Friends with cancer

More and more of my friends are getting diagnosed with cancer. This is tragic in every sense of the word.

And here am I, blogging about it. Poor me–it must be rough having to go through all the pain and suffering of having friends with cancer.

“If there’s anything I can do to help, let me know,” I say, but so does everyone else. It’s not an information-bearing phrase. The truth is, there’s not much I can do, other than impotently rage, and perhaps write about it.

One day I run into a writer friend of mine at a writerly event. “I’m sorry that cancer is a thing your body is doing,” I want to say, but I feel bad about the prospect of saying something so cliché. Instead, I smile sympathetically, with a bit of a nod. “I’m here for you.

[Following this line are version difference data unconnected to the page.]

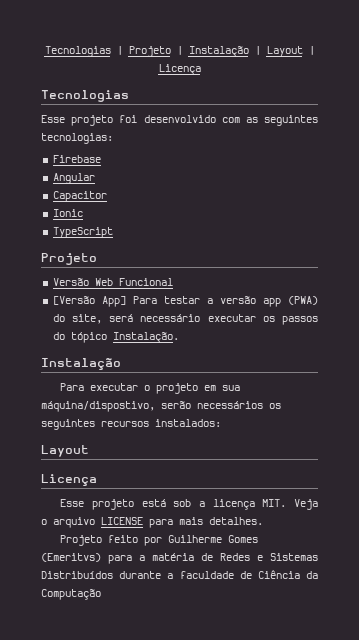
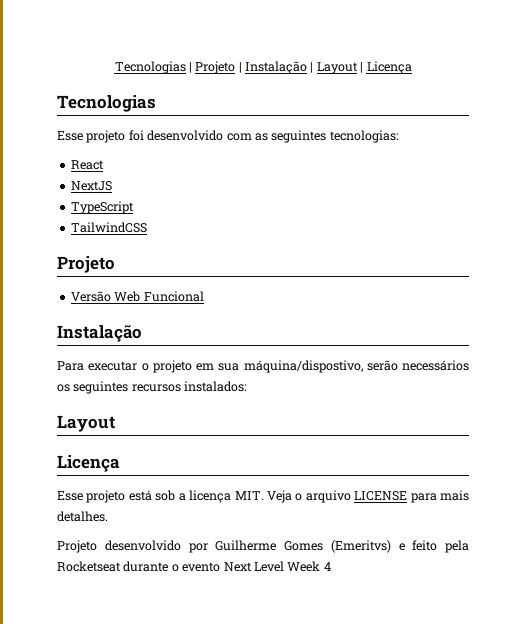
- Firebase
- Angular
- Capacitor
- Ionic
+ React
+ NextJS
+ TailwindCSS
- [Versão App] Para testar a versão app (PWA) do site, será necessário executar os passos do tópico Instalação.
- Projeto feito por Guilherme Gomes (Emeritvs) para a matéria de Redes e Sistemas Distribuídos durante a faculdade de Ciência da Computação
+ Projeto desenvolvido por Guilherme Gomes (Emeritvs) e feito pela Rocketseat durante o evento Next Level Week 4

I’m thinking about your terrible situation constantly,” my smile says. “I understand what you’re going through, in the abstract sense of one who hasn’t experienced it,” my nod adds. Friend smiles back, but it’s not the kind of smile that reaches the eyes. I wonder how many conversations Friend gets to have that don’t involve cancer. Probably not many, but I can’t think of anything else to say.

“How’s it going,” I ask, lamely.

“Not bad,” Friend says. Another non-information-bearing phrase if ever there was one.

I hate this. And there it is again–poor me, having to navigate the conversational pitfalls of someone else’s suffering. Now I feel bad about feeling bad, and again and again, recursively, until the spiral of grief threatens to overwhelm me.

“I know everyone says ‘if there’s anything I can do to help let me know,'” I say, “but I super-really mean it. Seriously, ask me to run an errand for you. Call me at 3 am, even if it’s only because you need someone to talk to.” Just because we live in completely different parts of the country doesn’t mean I can’t put myself out for you, right? But it still sounds flimsy, even with the explicit disclaimers. Because in all likelihood, there isn’t a fool thing I can do.

“Thanks, that means a lot to me,” Friend says. I wonder how many times that exact line have come up in post-diagnosis conversations, but it’s too depressing a thought to follow through to the end.

Not a thing I can do. Except write.

 

3 Comments

  1. I don’t want to sully the text of this essay with a commercial appeal, even if it is ultimately for a charity, thus a self-comment. Check out _Bleed_ a charity anthology with a portion of the proceeds going to help children with cancer. My story _March_, which is another attempt at capturing the feeling of inevitability that comes with the territory, appears therein.

    http://perpetualpublishing.com/bleed/

  2. You can feel bad, while still recognizing that someone else feels worse. That’s okay.

    You can be sympathetic, and wish you could do something, even when you can’t.

    If you’re geographically nearby, and you offer to help, do the best you can to offer concrete things, rather than just “anything I can do.” Say, I will drive you to chemo next week, or I will make and freeze a casserole so you have something to eat that doesn’t require work (but ask what they can eat!), or loan them a stack of fun books or DVDs.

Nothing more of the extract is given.